DATA RECORDS:
___
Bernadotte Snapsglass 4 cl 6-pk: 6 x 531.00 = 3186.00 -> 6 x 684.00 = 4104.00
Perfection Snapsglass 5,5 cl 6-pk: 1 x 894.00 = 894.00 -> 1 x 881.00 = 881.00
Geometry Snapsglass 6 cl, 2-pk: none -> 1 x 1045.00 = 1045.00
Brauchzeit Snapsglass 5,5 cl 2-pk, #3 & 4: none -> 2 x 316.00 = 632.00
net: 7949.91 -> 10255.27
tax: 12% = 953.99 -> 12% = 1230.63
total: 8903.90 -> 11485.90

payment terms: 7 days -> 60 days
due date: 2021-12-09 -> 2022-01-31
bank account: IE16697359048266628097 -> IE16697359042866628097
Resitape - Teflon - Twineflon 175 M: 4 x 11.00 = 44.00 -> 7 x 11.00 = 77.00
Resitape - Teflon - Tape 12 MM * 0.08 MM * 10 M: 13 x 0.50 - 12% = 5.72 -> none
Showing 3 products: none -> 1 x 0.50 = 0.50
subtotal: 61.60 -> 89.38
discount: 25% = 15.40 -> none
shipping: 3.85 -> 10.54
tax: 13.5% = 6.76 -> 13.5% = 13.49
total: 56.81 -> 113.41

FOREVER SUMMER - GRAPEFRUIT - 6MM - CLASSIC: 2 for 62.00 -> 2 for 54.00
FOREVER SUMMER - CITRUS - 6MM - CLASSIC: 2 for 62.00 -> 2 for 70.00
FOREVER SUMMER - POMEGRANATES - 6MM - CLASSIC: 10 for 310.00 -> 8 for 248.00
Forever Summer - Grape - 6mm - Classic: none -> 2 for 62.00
___
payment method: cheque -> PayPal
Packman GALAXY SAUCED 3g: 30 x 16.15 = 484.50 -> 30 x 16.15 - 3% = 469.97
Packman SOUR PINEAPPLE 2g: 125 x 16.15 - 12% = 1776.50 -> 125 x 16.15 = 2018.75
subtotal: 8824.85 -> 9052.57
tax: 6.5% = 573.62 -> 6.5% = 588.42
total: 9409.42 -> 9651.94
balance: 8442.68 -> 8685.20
___
TASK: Give back exactly the lines above starting at the line where "shipping: 3.85 -> 10.54" appears and ending at the line where "Forever Summer - Grape - 6mm" appears, both included, with no other lines.

REPLY:
shipping: 3.85 -> 10.54
tax: 13.5% = 6.76 -> 13.5% = 13.49
total: 56.81 -> 113.41

FOREVER SUMMER - GRAPEFRUIT - 6MM - CLASSIC: 2 for 62.00 -> 2 for 54.00
FOREVER SUMMER - CITRUS - 6MM - CLASSIC: 2 for 62.00 -> 2 for 70.00
FOREVER SUMMER - POMEGRANATES - 6MM - CLASSIC: 10 for 310.00 -> 8 for 248.00
Forever Summer - Grape - 6mm - Classic: none -> 2 for 62.00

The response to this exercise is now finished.